First, load your stable diffusion video generation model.

[ ]:

import torch

from diffusers import StableVideoDiffusionPipeline
from diffusers.utils import load_image, export_to_video

model_id = "stabilityai/stable-video-diffusion-img2vid"

pipe = StableVideoDiffusionPipeline.from_pretrained(model_id, torch_dtype=torch.float16, variant="fp16")
pipe = pipe.to("cuda")

2. Initializing the Smash Config

Next, initialize the smash_config.

[ ]:

from pruna import SmashConfig

# Initialize the SmashConfig
smash_config = SmashConfig()
smash_config['compilers'] = ['diffusers2']

3. Smashing the Model

Now, you can smash the model, which will take around 40 seconds. Don’t forget to replace the token by the one provided by PrunaAI.

[ ]:

from pruna import smash

# Smash the model
smashed_model = smash(
    model=pipe,
    token="<your-token>",  # replace <your-token> with your actual token or set to None if you do not have one yet
    smash_config=smash_config,
)

4. Running the Model

After the model has been compiled, we run inference for a few iterations as warm-up. This will take around 3 minutes.

[ ]:

# Load the conditioning image
image = load_image("https://huggingface.co/datasets/huggingface/documentation-images/resolve/main/diffusers/svd/rocket.png")
image = image.resize((1024, 576))
generator = torch.manual_seed(42)

[ ]:

# run some warm-up iterations
for _ in range(3):
  pipe(image, decode_chunk_size=8, generator=generator).frames[0]
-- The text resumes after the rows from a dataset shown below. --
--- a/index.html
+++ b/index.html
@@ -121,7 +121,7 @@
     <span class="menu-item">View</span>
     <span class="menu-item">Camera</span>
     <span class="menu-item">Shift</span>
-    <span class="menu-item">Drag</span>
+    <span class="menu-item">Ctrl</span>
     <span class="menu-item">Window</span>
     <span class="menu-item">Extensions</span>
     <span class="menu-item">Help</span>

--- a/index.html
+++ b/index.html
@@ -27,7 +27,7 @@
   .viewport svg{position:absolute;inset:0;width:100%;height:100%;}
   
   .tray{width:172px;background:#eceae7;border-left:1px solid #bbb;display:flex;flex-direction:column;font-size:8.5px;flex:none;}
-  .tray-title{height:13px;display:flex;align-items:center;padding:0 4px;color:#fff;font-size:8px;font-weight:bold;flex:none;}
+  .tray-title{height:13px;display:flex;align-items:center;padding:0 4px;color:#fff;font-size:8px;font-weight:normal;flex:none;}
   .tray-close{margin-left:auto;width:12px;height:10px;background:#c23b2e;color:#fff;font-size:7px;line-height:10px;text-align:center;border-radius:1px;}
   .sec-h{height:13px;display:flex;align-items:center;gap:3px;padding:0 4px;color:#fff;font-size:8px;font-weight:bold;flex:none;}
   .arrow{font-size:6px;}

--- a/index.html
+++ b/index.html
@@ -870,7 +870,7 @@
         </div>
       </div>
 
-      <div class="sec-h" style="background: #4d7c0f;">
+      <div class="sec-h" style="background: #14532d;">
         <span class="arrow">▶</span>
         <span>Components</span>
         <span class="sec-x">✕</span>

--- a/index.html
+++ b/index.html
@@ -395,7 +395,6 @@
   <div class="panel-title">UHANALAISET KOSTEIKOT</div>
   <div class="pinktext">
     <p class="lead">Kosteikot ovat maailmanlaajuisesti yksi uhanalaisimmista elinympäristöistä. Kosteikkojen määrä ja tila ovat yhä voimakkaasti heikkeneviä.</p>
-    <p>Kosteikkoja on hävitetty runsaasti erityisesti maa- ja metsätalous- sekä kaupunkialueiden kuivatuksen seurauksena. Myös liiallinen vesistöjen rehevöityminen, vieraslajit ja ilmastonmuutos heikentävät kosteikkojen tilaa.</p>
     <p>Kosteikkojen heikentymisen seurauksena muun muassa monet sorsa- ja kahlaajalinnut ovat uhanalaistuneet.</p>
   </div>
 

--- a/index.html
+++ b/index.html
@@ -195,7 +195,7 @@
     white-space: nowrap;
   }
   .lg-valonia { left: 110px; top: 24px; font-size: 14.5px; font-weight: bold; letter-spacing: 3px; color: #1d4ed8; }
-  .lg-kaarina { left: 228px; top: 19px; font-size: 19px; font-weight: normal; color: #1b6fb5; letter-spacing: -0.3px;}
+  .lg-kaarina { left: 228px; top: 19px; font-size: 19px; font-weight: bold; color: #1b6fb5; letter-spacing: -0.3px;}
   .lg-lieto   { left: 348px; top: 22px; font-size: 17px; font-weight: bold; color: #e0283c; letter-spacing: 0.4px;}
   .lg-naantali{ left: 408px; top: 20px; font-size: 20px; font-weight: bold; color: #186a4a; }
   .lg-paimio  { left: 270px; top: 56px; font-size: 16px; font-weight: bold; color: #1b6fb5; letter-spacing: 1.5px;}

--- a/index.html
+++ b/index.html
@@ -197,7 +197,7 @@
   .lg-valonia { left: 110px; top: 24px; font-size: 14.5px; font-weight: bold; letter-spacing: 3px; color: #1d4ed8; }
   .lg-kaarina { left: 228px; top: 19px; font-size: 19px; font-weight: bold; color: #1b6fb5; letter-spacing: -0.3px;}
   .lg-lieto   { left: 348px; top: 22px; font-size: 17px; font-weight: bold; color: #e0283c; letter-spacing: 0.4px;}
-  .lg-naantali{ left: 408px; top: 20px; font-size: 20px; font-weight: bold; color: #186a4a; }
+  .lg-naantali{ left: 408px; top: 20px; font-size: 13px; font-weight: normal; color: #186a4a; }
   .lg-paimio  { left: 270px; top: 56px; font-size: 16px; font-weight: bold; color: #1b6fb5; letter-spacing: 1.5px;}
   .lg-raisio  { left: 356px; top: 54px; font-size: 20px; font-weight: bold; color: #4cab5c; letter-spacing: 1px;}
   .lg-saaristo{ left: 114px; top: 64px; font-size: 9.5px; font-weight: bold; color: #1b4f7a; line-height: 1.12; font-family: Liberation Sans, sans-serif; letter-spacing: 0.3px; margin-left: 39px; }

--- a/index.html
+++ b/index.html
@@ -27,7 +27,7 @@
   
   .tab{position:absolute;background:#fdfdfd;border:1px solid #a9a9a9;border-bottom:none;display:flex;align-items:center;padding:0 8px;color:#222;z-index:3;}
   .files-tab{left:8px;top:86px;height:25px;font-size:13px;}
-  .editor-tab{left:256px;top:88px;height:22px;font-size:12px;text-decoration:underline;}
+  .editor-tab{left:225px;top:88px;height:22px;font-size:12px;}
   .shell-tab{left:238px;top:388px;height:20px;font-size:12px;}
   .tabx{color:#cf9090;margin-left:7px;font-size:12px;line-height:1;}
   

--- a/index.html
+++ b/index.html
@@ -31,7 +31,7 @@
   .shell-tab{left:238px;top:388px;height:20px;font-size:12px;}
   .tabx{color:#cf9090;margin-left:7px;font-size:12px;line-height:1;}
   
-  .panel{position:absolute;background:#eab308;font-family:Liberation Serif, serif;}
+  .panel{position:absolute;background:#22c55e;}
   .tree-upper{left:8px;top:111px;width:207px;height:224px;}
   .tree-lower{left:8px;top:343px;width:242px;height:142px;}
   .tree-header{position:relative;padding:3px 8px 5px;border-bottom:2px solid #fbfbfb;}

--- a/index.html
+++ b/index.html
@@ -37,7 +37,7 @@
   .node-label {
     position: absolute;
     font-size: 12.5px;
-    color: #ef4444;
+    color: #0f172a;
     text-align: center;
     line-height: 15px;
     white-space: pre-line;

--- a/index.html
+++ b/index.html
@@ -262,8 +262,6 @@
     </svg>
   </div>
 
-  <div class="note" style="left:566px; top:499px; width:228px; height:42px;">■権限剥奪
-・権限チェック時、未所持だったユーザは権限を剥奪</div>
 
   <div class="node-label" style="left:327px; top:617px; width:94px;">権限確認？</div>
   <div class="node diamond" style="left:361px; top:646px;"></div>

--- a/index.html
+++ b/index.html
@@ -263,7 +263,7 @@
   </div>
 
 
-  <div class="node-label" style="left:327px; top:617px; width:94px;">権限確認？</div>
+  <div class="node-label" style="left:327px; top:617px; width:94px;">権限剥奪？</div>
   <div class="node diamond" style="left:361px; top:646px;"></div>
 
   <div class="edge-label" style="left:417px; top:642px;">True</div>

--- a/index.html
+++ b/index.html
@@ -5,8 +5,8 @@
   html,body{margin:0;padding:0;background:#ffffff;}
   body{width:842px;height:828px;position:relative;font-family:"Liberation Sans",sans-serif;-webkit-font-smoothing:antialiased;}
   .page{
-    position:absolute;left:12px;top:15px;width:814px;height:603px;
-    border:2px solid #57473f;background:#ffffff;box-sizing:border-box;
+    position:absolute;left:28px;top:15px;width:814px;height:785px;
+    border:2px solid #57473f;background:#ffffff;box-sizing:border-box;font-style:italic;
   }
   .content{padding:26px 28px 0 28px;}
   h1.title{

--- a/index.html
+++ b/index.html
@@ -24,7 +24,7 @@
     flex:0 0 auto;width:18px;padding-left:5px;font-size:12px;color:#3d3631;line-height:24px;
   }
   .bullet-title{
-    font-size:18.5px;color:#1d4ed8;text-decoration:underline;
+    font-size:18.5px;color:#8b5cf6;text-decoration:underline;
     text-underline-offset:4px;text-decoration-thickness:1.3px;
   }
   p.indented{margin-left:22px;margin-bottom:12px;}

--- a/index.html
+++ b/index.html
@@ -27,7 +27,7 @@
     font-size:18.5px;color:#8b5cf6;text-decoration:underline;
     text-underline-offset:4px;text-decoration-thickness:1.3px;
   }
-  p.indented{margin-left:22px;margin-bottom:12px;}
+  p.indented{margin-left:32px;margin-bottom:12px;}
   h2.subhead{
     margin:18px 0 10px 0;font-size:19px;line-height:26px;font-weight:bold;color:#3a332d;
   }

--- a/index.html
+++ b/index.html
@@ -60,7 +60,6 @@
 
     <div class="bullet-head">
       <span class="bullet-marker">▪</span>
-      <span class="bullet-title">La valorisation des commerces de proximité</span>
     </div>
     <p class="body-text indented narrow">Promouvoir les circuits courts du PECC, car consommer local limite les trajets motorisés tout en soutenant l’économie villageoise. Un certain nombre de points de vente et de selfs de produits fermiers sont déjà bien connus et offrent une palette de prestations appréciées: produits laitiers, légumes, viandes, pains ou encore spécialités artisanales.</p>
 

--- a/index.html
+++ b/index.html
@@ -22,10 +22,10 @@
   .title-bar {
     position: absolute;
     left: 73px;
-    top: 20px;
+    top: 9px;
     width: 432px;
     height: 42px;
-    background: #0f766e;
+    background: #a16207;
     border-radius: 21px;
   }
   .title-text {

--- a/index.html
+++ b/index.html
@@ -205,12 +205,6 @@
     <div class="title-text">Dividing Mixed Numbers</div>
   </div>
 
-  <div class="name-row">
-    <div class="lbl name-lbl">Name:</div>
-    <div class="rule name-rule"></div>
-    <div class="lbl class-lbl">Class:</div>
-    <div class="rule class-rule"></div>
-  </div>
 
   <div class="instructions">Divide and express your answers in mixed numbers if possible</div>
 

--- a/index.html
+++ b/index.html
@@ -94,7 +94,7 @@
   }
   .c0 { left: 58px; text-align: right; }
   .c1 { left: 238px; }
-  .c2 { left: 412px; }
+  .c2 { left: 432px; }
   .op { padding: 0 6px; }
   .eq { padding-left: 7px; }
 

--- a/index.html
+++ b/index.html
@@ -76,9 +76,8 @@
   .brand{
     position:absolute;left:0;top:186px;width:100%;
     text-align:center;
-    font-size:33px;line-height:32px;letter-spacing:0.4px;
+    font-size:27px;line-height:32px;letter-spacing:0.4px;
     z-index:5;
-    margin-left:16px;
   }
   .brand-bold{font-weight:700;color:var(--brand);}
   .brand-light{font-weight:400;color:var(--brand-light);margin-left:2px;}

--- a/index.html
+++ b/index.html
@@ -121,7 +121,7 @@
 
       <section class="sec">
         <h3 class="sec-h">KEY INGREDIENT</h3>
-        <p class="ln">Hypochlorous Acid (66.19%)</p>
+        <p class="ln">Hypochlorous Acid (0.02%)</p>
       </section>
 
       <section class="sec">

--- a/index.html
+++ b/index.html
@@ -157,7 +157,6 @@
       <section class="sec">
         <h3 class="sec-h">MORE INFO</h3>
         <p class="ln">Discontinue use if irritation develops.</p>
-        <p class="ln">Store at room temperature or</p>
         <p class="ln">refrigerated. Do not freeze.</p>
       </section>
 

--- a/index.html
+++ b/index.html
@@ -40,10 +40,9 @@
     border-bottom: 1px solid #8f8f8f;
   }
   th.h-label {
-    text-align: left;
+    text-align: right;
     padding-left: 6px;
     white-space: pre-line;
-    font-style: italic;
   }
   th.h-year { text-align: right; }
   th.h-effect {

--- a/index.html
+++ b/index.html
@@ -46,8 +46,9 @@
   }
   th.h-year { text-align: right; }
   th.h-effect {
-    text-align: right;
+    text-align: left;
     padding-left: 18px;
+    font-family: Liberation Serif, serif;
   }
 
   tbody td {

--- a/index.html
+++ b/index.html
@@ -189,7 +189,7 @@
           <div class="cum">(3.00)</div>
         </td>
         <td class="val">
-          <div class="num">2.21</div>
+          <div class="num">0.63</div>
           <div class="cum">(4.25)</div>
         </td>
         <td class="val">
Finally, run the model to generate the video with accelerated inference.

[ ]:

# Save the result
frames = pipe(image, decode_chunk_size=8, generator=generator).frames[0]

export_to_video(frames, "generated.mp4", fps=7)

Wrap Up

Congratulations! You have successfully smashed a stable diffusion video generation model. You can now use the pruna package to optimize any custom stable diffusion video generation model. The only parts that you should modify are step 1 and step 4 to fit your use case.